=== AIM OF THE TASK ===
Would you give back exactly the lines from the line with "balance: 755.54 -> 701.04" through the end of the entries below, both included, but none of the pictures?

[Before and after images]
= Beginning of Section =
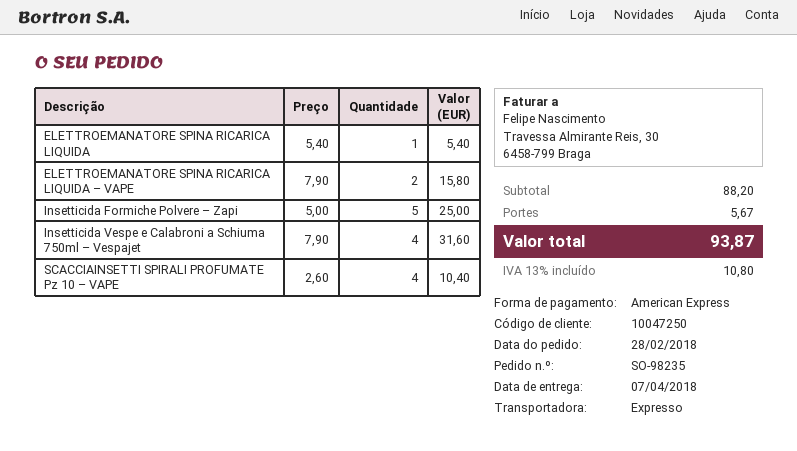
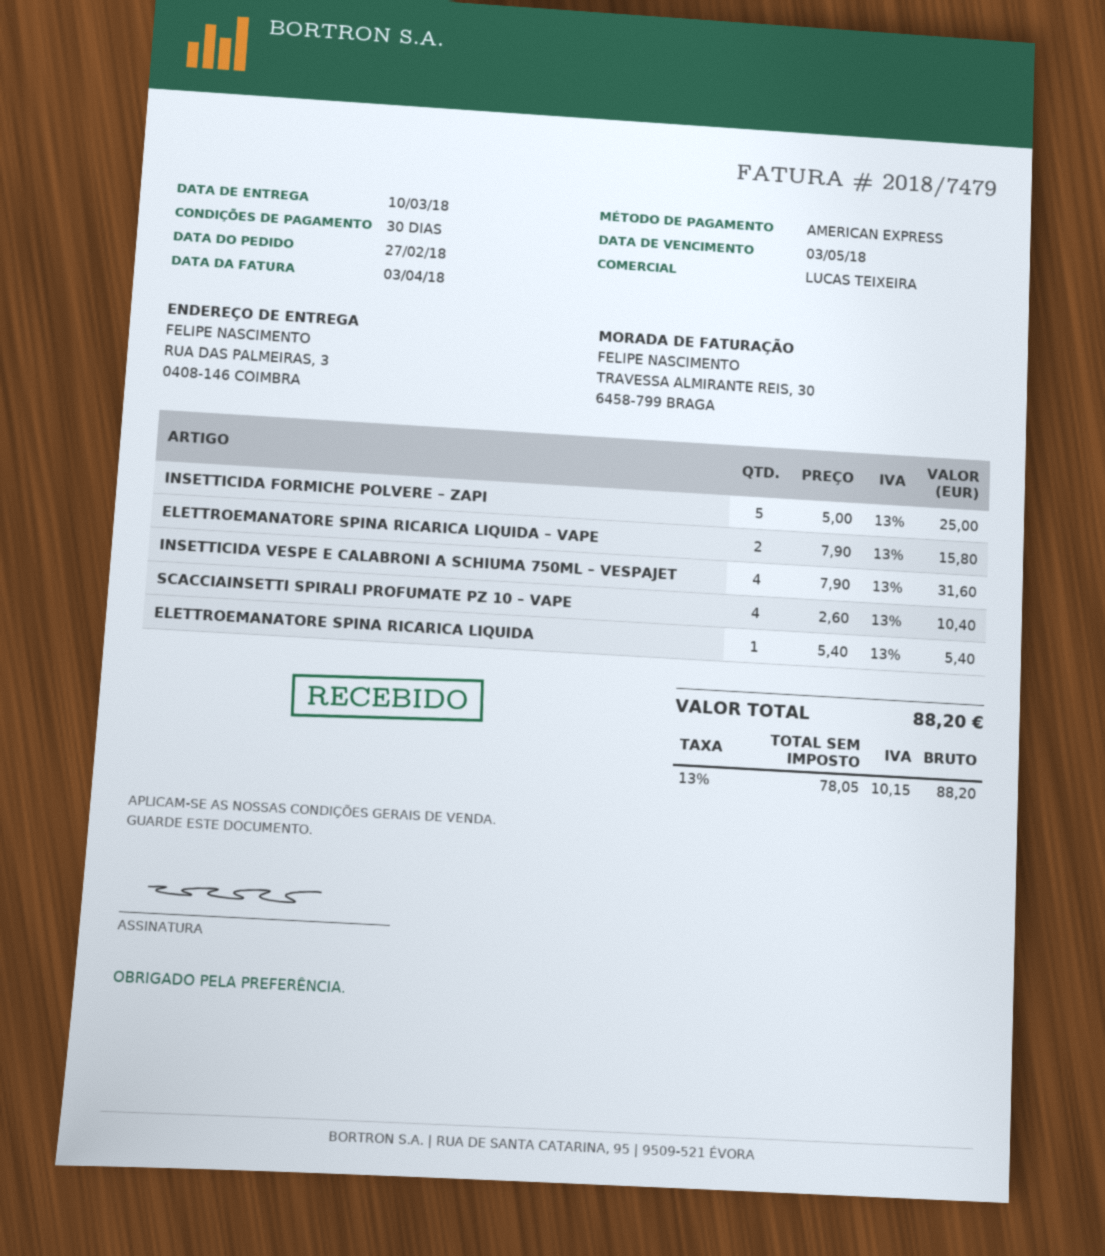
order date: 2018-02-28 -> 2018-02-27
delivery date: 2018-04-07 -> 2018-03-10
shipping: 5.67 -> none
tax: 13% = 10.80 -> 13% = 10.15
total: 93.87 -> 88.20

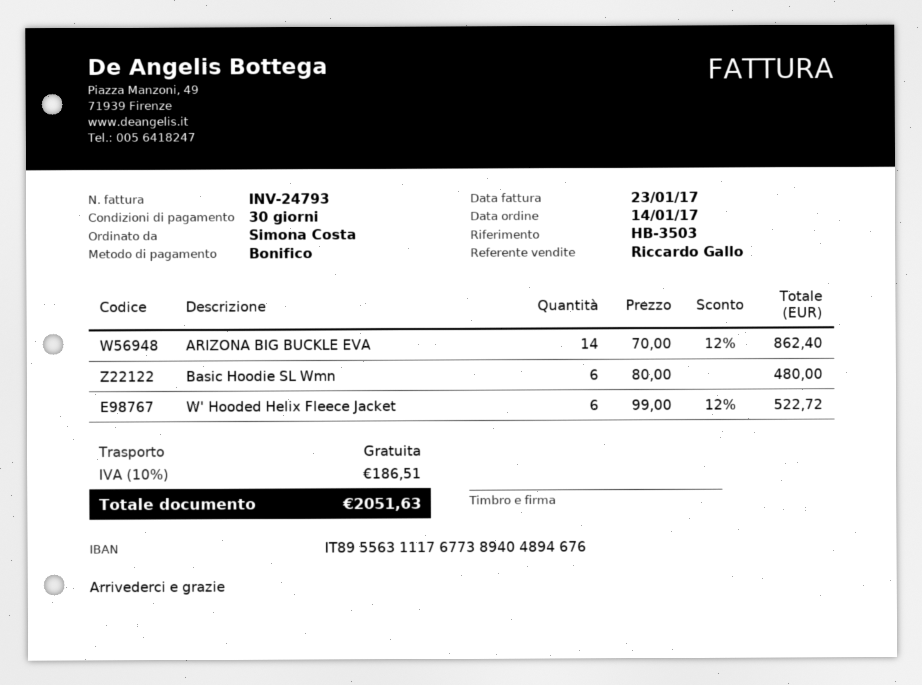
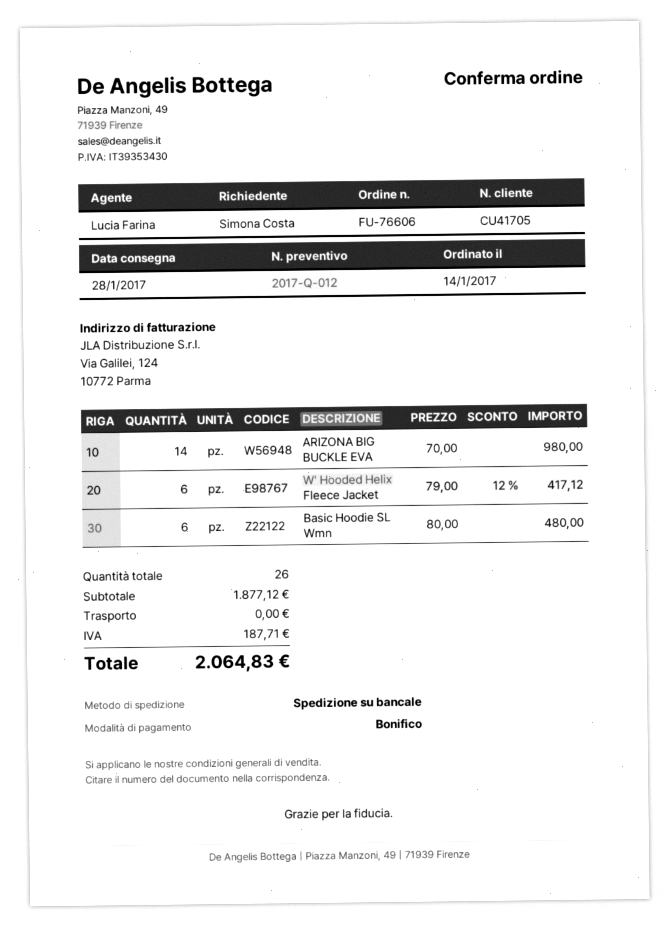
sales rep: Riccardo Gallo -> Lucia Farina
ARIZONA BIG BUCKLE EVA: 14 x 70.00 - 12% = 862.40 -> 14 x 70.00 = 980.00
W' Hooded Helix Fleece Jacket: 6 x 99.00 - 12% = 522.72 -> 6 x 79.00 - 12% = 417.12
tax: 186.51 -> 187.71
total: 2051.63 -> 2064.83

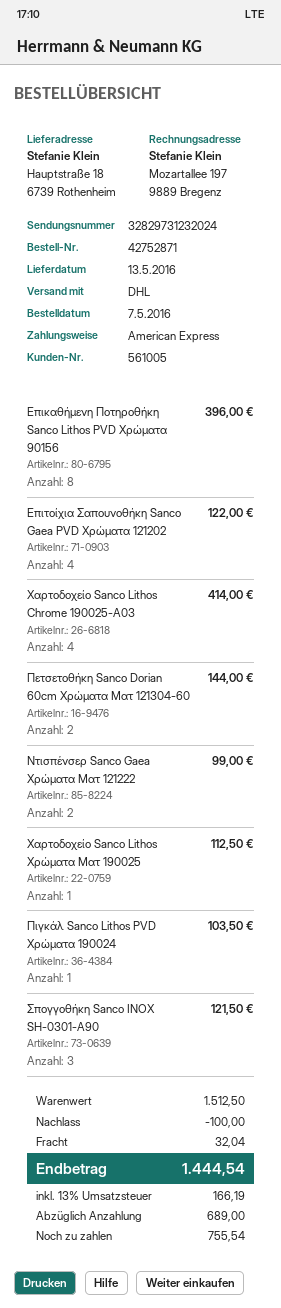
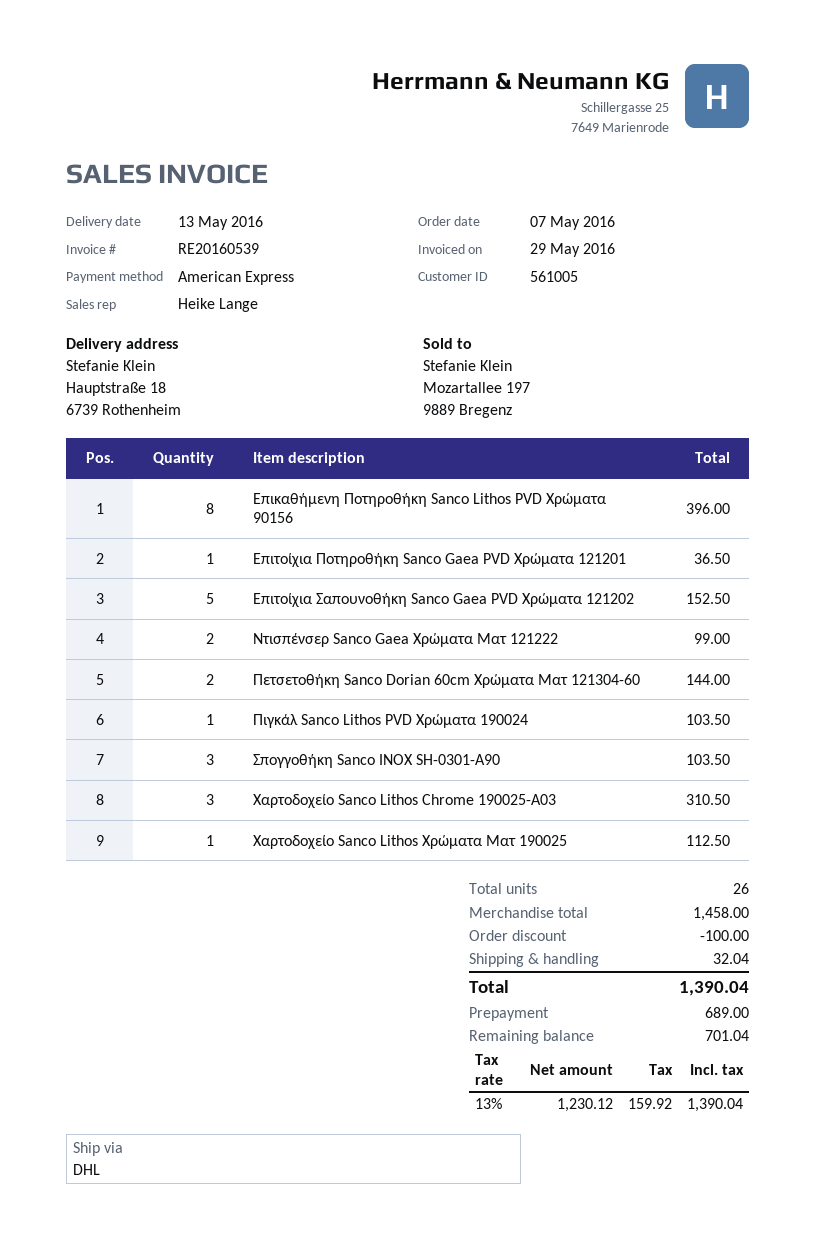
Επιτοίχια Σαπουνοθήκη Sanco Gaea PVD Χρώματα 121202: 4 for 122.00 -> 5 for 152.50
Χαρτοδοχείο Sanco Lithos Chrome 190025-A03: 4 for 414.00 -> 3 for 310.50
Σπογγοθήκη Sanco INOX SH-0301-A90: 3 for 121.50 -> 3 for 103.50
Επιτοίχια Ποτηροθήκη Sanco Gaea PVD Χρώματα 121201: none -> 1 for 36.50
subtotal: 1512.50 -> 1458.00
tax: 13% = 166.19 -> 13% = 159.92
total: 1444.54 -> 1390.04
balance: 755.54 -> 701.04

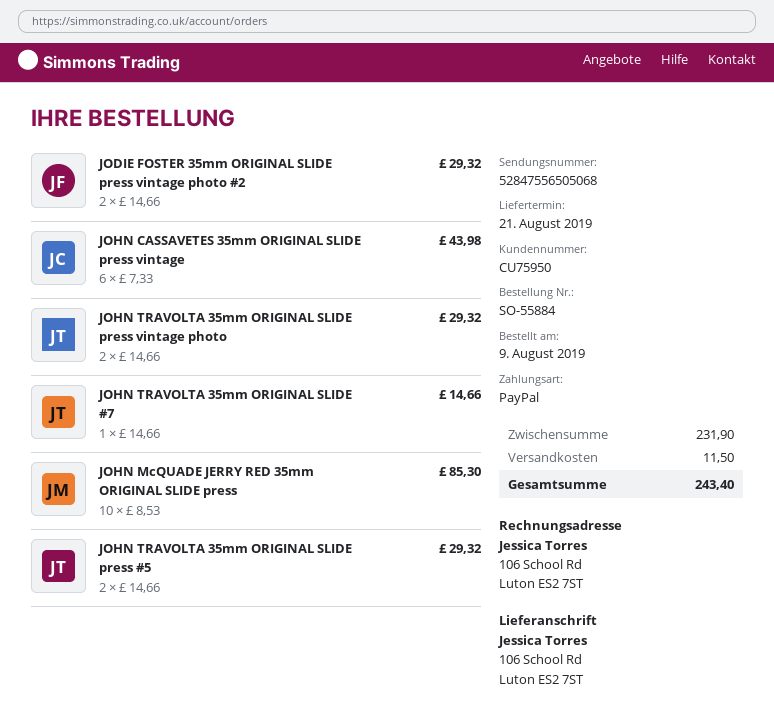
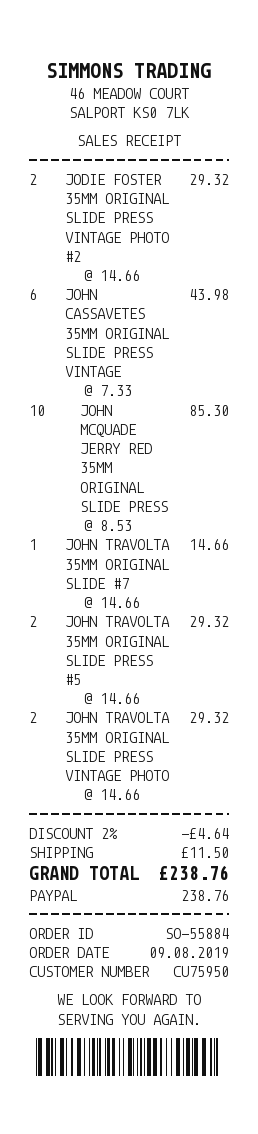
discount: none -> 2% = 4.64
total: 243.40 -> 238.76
= End of Section =
=== YOUR SOLUTION ===
balance: 755.54 -> 701.04

discount: none -> 2% = 4.64
total: 243.40 -> 238.76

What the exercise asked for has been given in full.